====== Study material

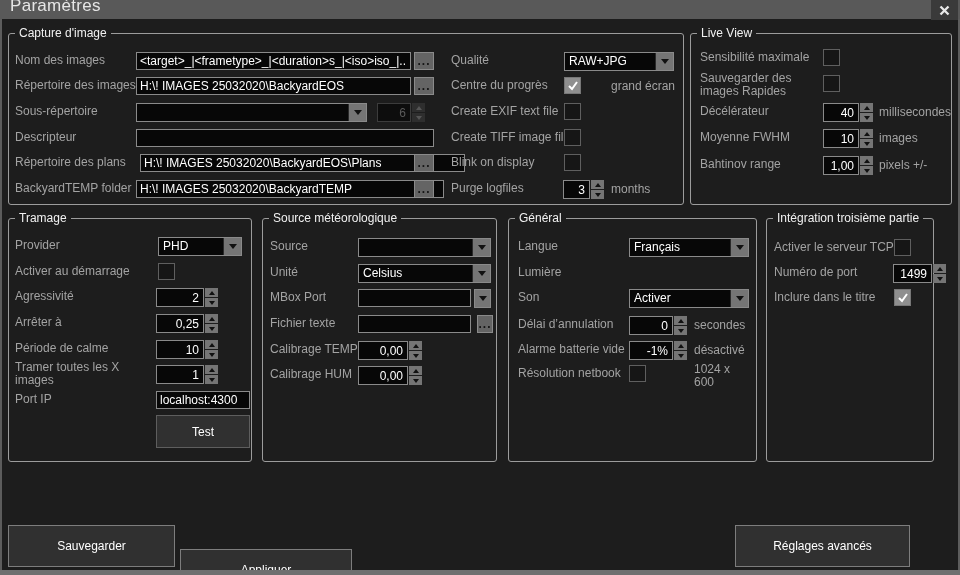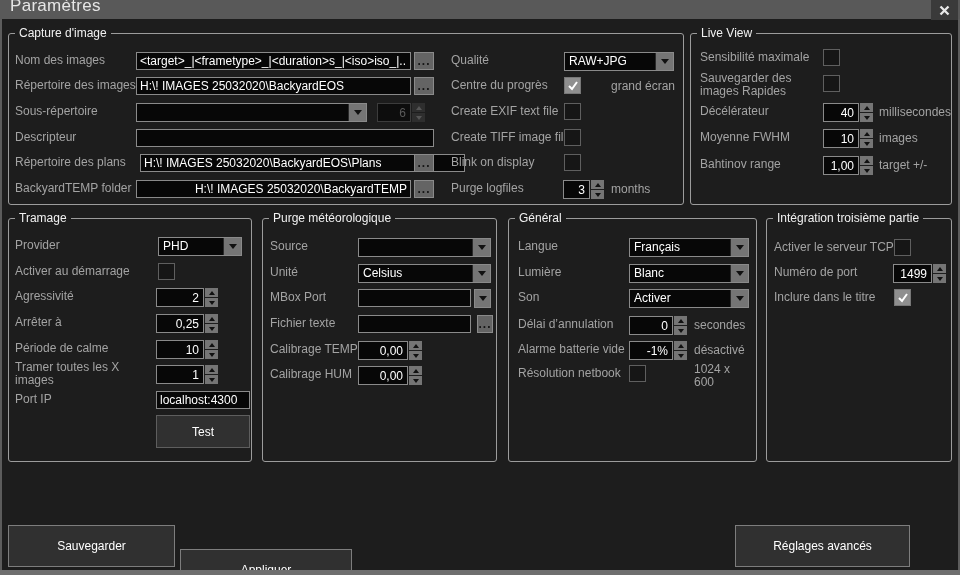--- a/index.html
+++ b/index.html
@@ -109,21 +109,21 @@
     </div>
 
     <span class="lbl" style="left:6px;top:97px">Descripteur</span>
     <input class="field" style="left: 127px; top: 95px; width: 298px;" value="">
 
     <span class="lbl" style="left:6px;top:122px">Répertoire des plans</span>
     <input class="field" style="left: 131px; top: 120px; width: 325px;" value="H:\! IMAGES 25032020\BackyardEOS\Plans">
     <button class="dots" style="left:405px;top:120px">...</button>
 
     <span class="lbl" style="left:6px;top:148px">BackyardTEMP folder</span>
-    <input class="field" style="left: 127px; top: 146px; width: 275px; text-align: right;" value="H:\! IMAGES 25032020\BackyardTEMP">
+    <input class="field" style="left: 127px; top: 146px; width: 308px;" value="H:\! IMAGES 25032020\BackyardTEMP">
     <button class="dots" style="left:405px;top:146px">...</button>
 
     <span class="lbl" style="left:442px;top:20px">Qualité</span>
     <div class="combo" style="left:555px;top:18px;width:110px">
       <span class="combo-val">RAW+JPG</span>
       <span class="combo-btn">
           <i class="tri-dn"></i>
         </span>
     </div>
 
@@ -202,21 +202,21 @@
       <span class="spin-val" style="width:36px">1,00</span>
       <span class="spin-btns">
           <span class="sb">
             <i class="tri-u"></i>
           </span>
           <span class="sb">
             <i class="tri-d"></i>
           </span>
         </span>
     </div>
-    <span class="unit" style="left:188px;top:125px">target +/-</span>
+    <span class="unit" style="left:188px;top:125px">pixels +/-</span>
   </div>
 
   <div class="group" style="left:8px;top:218px;width:244px;height:244px">
     <span class="gtitle">Tramage</span>
 
     <span class="lbl" style="left:6px;top:20px">Provider</span>
     <div class="combo" style="left:149px;top:18px;width:84px">
       <span class="combo-val">PHD</span>
       <span class="combo-btn">
           <i class="tri-dn"></i>
@@ -279,21 +279,21 @@
         </span>
     </div>
 
     <span class="lbl" style="left:6px;top:174px">Port IP</span>
     <input class="field" style="left: 147px; top: 172px; width: 94px;" value="localhost:4300">
 
     <button class="test-btn" style="left:147px;top:196px;width:94px;height:33px">Test</button>
   </div>
 
   <div class="group" style="left:262px;top:218px;width:235px;height:244px">
-    <span class="gtitle">Purge météorologique</span>
+    <span class="gtitle">Source météorologique</span>
 
     <span class="lbl" style="left:7px;top:21px">Source</span>
     <div class="combo" style="left:95px;top:19px;width:133px">
       <span class="combo-val"></span>
       <span class="combo-btn">
           <i class="tri-dn"></i>
         </span>
     </div>
 
     <span class="lbl" style="left:7px;top:47px">Unité</span>
@@ -346,26 +346,20 @@
 
     <span class="lbl" style="left:9px;top:21px">Langue</span>
     <div class="combo" style="left:120px;top:19px;width:120px">
       <span class="combo-val">Français</span>
       <span class="combo-btn">
           <i class="tri-dn"></i>
         </span>
     </div>
 
     <span class="lbl" style="left:9px;top:47px">Lumière</span>
-    <div class="combo" style="left:120px;top:45px;width:120px">
-      <span class="combo-val">Blanc</span>
-      <span class="combo-btn">
-          <i class="tri-dn"></i>
-        </span>
-    </div>
 
     <span class="lbl" style="left:9px;top:72px">Son</span>
     <div class="combo" style="left:120px;top:70px;width:120px">
       <span class="combo-val">Activer</span>
       <span class="combo-btn">
           <i class="tri-dn"></i>
         </span>
     </div>
 
     <span class="lbl" style="left:9px;top:99px">Délai d’annulation</span>
@@ -395,21 +389,21 @@
         </span>
     </div>
     <span class="unit" style="left:185px;top:125px">désactivé</span>
 
     <span class="lbl" style="left:9px;top:148px">Résolution netbook</span>
     <div class="chk" style="left:120px;top:146px"></div>
     <span class="unit" style="left:185px;top:144px">1024 x
 600</span>
   </div>
 
-  <div class="group" style="left:766px;top:218px;width:186px;height:244px">
+  <div class="group" style="left:766px;top:218px;width:168px;height:244px">
     <span class="gtitle">Intégration troisième partie</span>
 
     <span class="lbl" style="left:7px;top:22px">Activer le serveur TCP</span>
     <div class="chk" style="left:127px;top:20px"></div>
 
     <span class="lbl" style="left:7px;top:47px">Numéro de port</span>
     <div class="spin" style="left:126px;top:45px">
       <span class="spin-val" style="width:39px">1499</span>
       <span class="spin-btns">
           <span class="sb">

============

Show each line in the entries that holds the string "Source".

*Solution for this task:*
+    <span class="gtitle">Source météorologique</span>
     <span class="lbl" style="left:7px;top:21px">Source</span>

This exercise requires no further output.